Rice heat tolerance is a complicated quantitative trait controlled by multiple genes. The first quantitative trait locus (QTL) conferring rice heat tolerance was mapped from double haploid populations (Cao et al. 2003). For decades, F2, backcross inbred lines (BILs), and recombinant inbred lines (RILs) have been used to map a considerable number of heat-tolerance related QTLs at the seedlings, grouting, flowering and heading stages (Zhu et al. 2005; Jagadish et al. 2010a; Xiao et al. 2011; Ye et al. 2012; Poli et al. 2013; Ye et al. 2015; Shanmugavadivel et al. 2017). Theoretically, these QTLs are of great potential in breeding to improve rice heat tolerance. However, it is difficult to use them effectively because of different genetic backgrounds. So far, only a few genes related to rice heat tolerance have been cloned and functionally analyzed. For example, OgTT1 encoding the proteasome α2 subunit, is identified to protect cells from heat stress through efficiently eliminating cytotoxic denatured proteins and maintaining heat-response processes (Li et al. 2015). TOGR1 encoding a DEAD-box RNA helicase is demonstrated to bean essential component in coordinating primary metabolism to support thermotolerant growth (Wang et al. 2016). OsHTAS encoding a ubiquitin ligase promotes heat tolerance through modulating hydrogen peroxide accumulation, altering the stomatal aperture status in leaves, and promoting ABA biosynthesis at the seedling stage (Liu et al. 2016). AET1, a tRNAHis guanylyl transferase, regulates high temperature response through dual function in tRNA modification and transcriptional control of auxin signaling (Chen et al. 2019).

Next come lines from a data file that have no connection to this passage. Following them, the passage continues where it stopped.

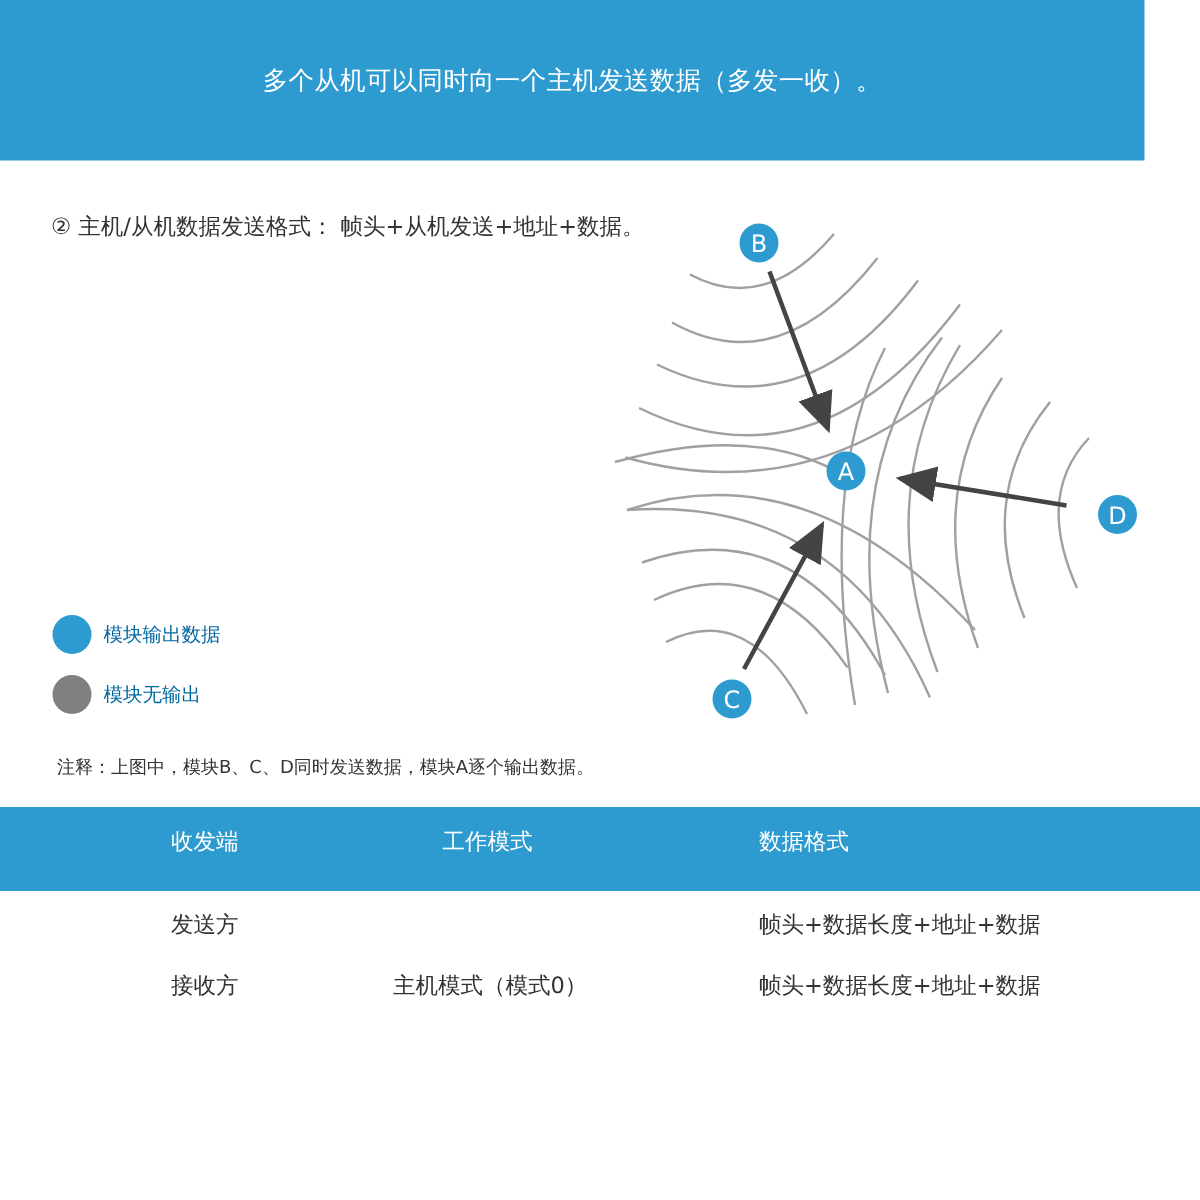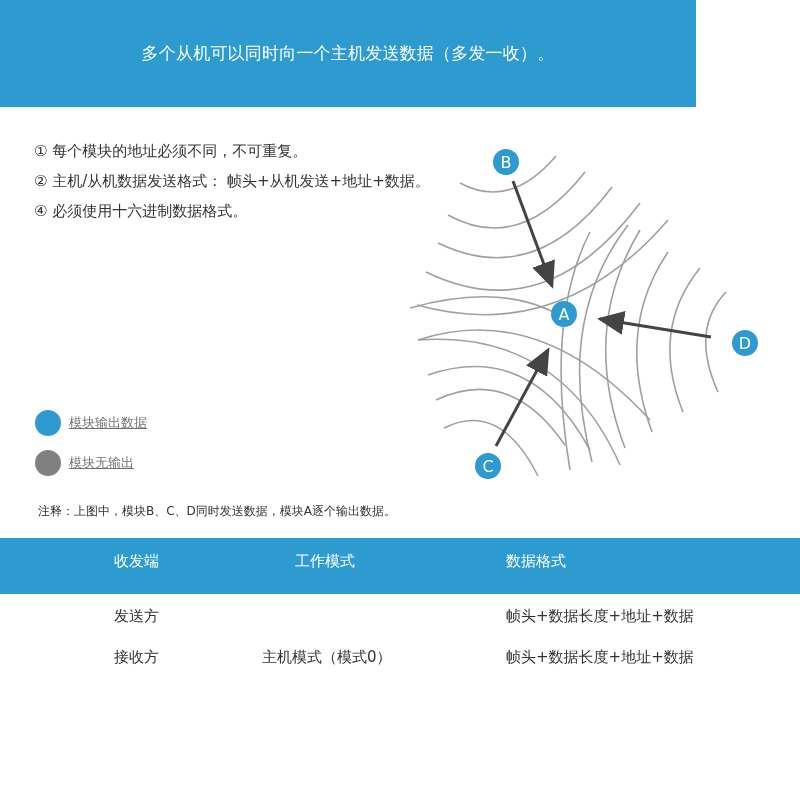"多个从机可以同时向一个主机发送数据（多发一收）。" .header { width: 696px -> 763px }
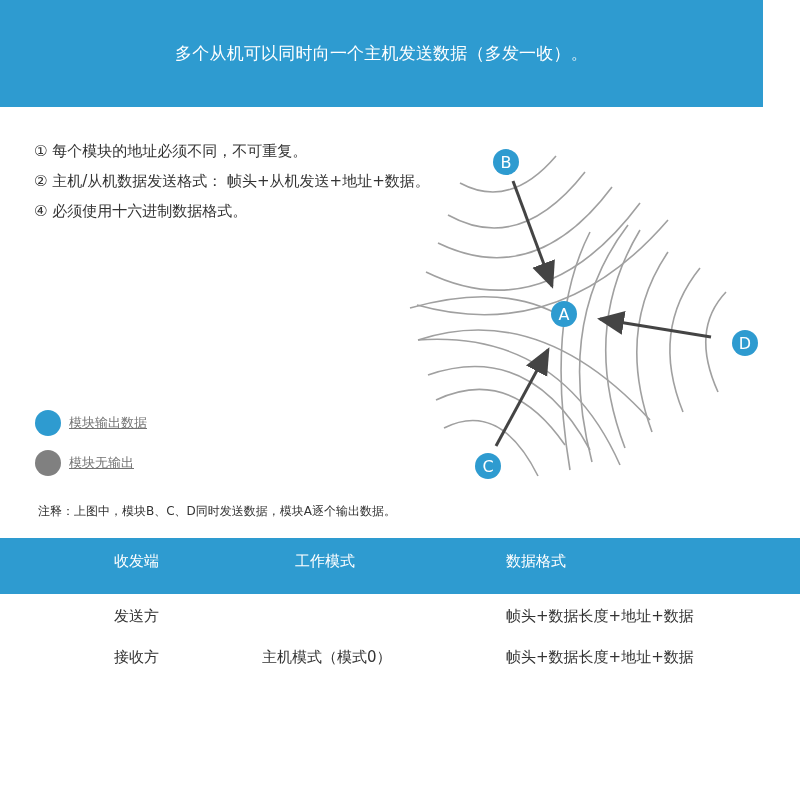"① 每个模块的地址必须不同，不可重复。" div.rule { html: <div>① 每个模块的地址必须不同，不可重复。</div> -> none }
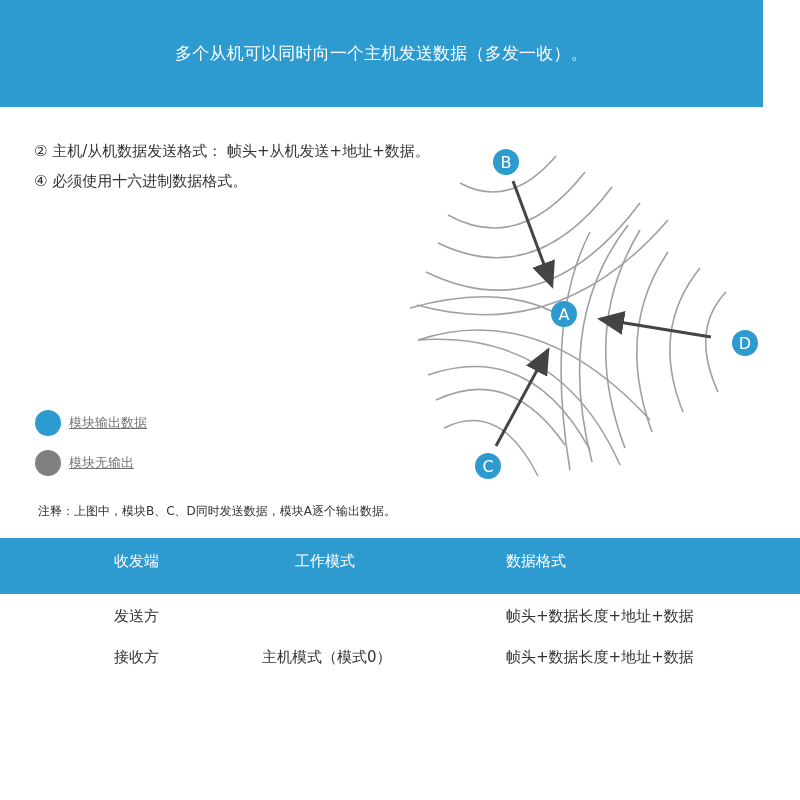"④ 必须使用十六进制数据格式。" div.rule { html: <div>④ 必须使用十六进制数据格式。</div> -> none }
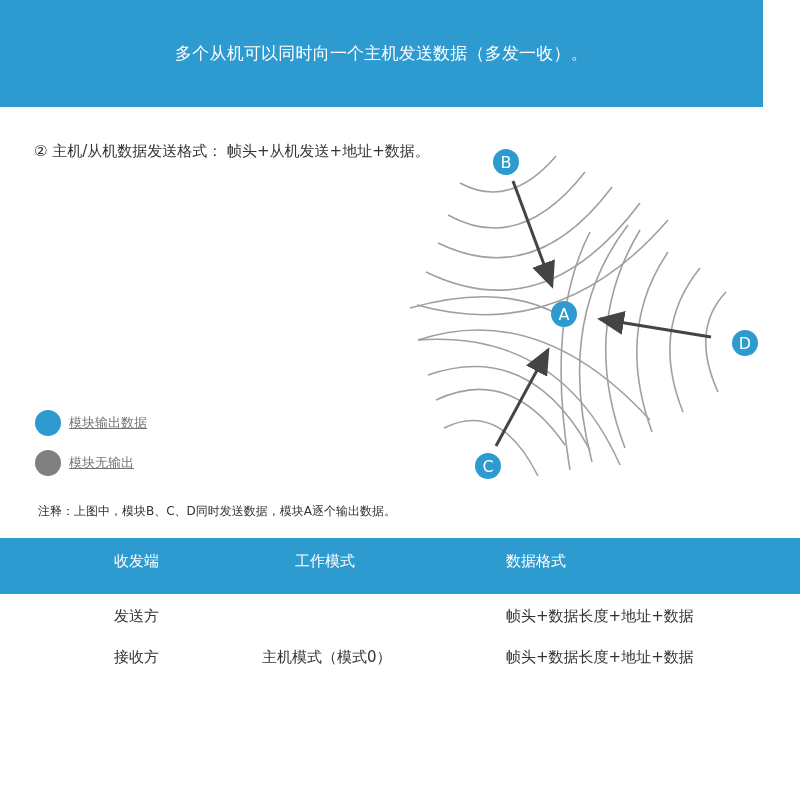"模块输出数据" .legend-label { color: #737373 -> #0369a1; text-decoration: underline -> none }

Introgression lines (ILs), constructed through multiple backcrossing and self-crossing, are of great advantage in the fine mapping due to the single genetic background. IL carrying a single target QTL provides an efficient device to access the genetic possibility of promising alleles. There are quite a few precedents for QTLs introgression from wild rice varieties to improve key agricultural traits such as yield, heterotic loci, abscisic acid sensitivity, and salt tolerance (Fridman et al. 2004; Qiu et al. 2015; Cai et al. 2017; Nassirou et al. 2017; Xu et al. 2018). Unlikely other populations, ILs with phenotypic variation have high efficiency in QTL identification and more reliable mapping results due to the clean genetic background. For instance, two ILs were used for mapping QTLs conferring salt tolerance, and eventually a candidate gene qDSS11 was validated. It is showed that introgression of the favorable alleles could facilitate the development of superior lines (Cai et al. 2017). A set of 79 ILs are used to identify QTLs and heterotic loci, and 11 QTLs in 5 marker loci exhibit pleiotropic phenotypes (Nassirou et al. 2017). Moreover, a drought-tolerant IL is used for QTL mapping, and a marker useful for drought-tolerant breeding is identified recently (Xu et al. 2018).
Although many QTLs have been identified through map-based cloning method, it is still difficult to identify genes with major effects (Yano et al. 2012; Liu et al. 2013). Whole genome microarray-based analysis has offered a strategy that could explicate the candidate genes related to morphological traits, but the microarray results include many differentially expressed genes (Tan et al. 2007). Previously, transcriptome profiling studies based on microarray are applied to identify QTL genes for regulating seedling vigor, showing a helpful manner for efficiently searching candidate QTL genes. Using this approach, a gene is identified to play an essential role in regulating plant height and leaf sheath length at the initial stage of rice seedling growth (Tan et al. 2007). In 2013, a report combining microarray analysis with QTL mapping identified one candidate gene related to cold tolerance in rice (Yano et al. 2012).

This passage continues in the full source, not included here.